- _WORK INSTRUCTION_
Transcribe, leaving out every picture, the lines that run from the start of the listing below through the line with "- The MLKitFaceDetection".
______________________________
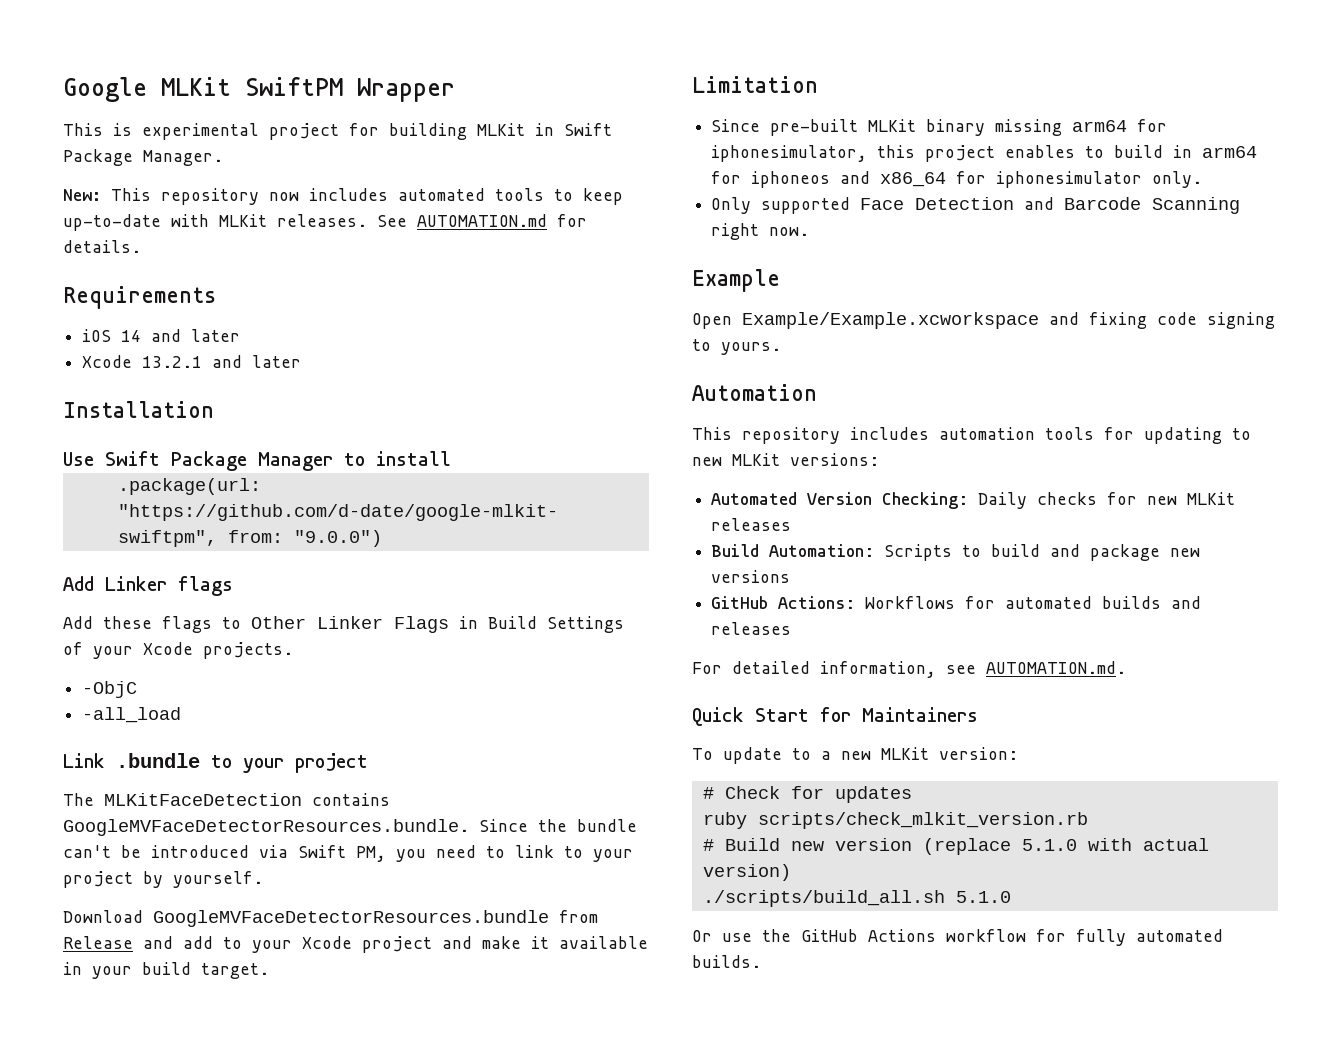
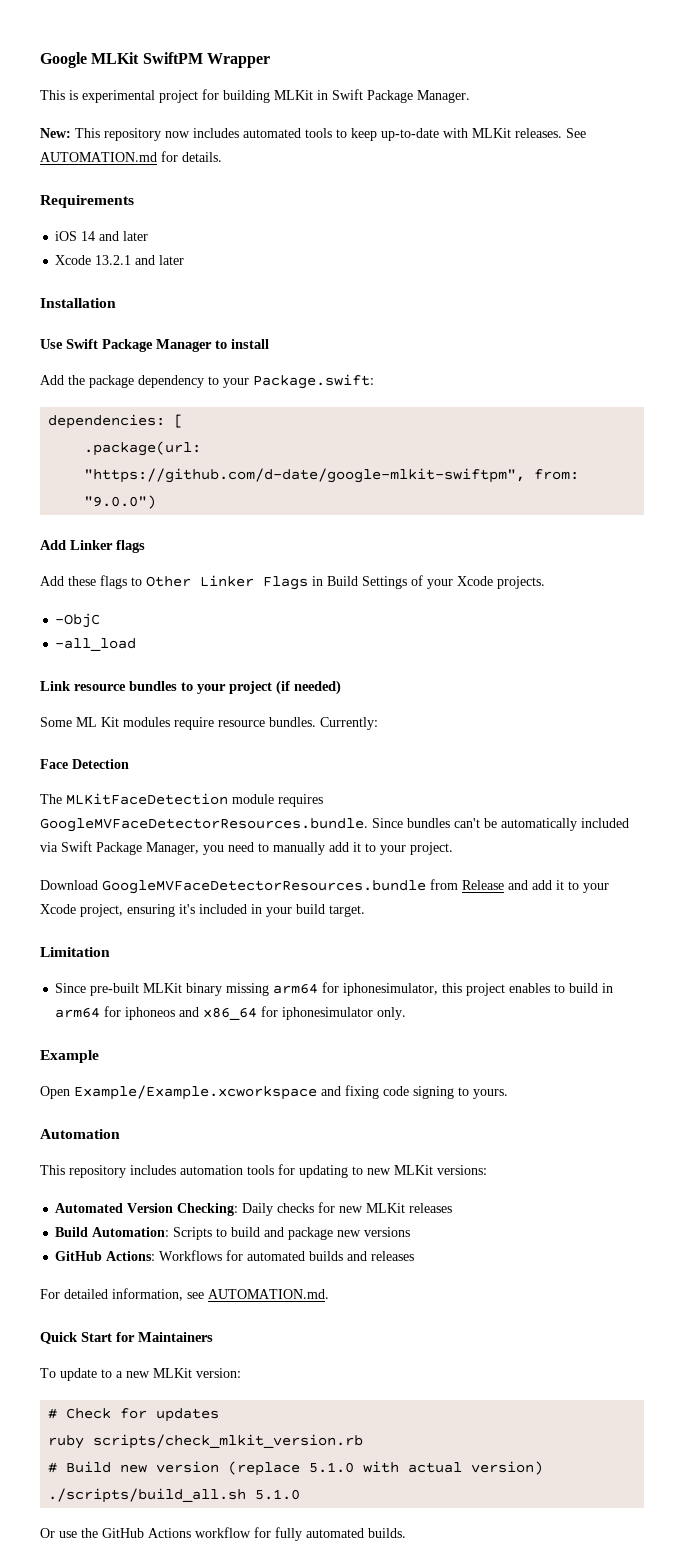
+ Add the package dependency to your Package.swift:
+ dependencies: [
- Link .bundle to your project
- The MLKitFaceDetection contains GoogleMVFaceDetectorResources.bundle. Since the bundle can't be introduced via Swift PM, you need to link to your project by yourself.
+ Link resource bundles to your project (if needed)
+ Some ML Kit modules require resource bundles. Currently:
+ Face Detection
+ The MLKitFaceDetection module requires GoogleMVFaceDetectorResources.bundle. Since bundles can't be automatically included via Swift Package Manager, you need to manually add it to your project.
- Download GoogleMVFaceDetectorResources.bundle from Release and add to your Xcode project and make it available in your build target.
+ Download GoogleMVFaceDetectorResources.bundle from Release and add it to your Xcode project, ensuring it's included in your build target.
- Only supported Face Detection and Barcode Scanning right now.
______________________________
- _ANSWER FOR THIS EXERCISE_
+ Add the package dependency to your Package.swift:
+ dependencies: [
- Link .bundle to your project
- The MLKitFaceDetection contains GoogleMVFaceDetectorResources.bundle. Since the bundle can't be introduced via Swift PM, you need to link to your project by yourself.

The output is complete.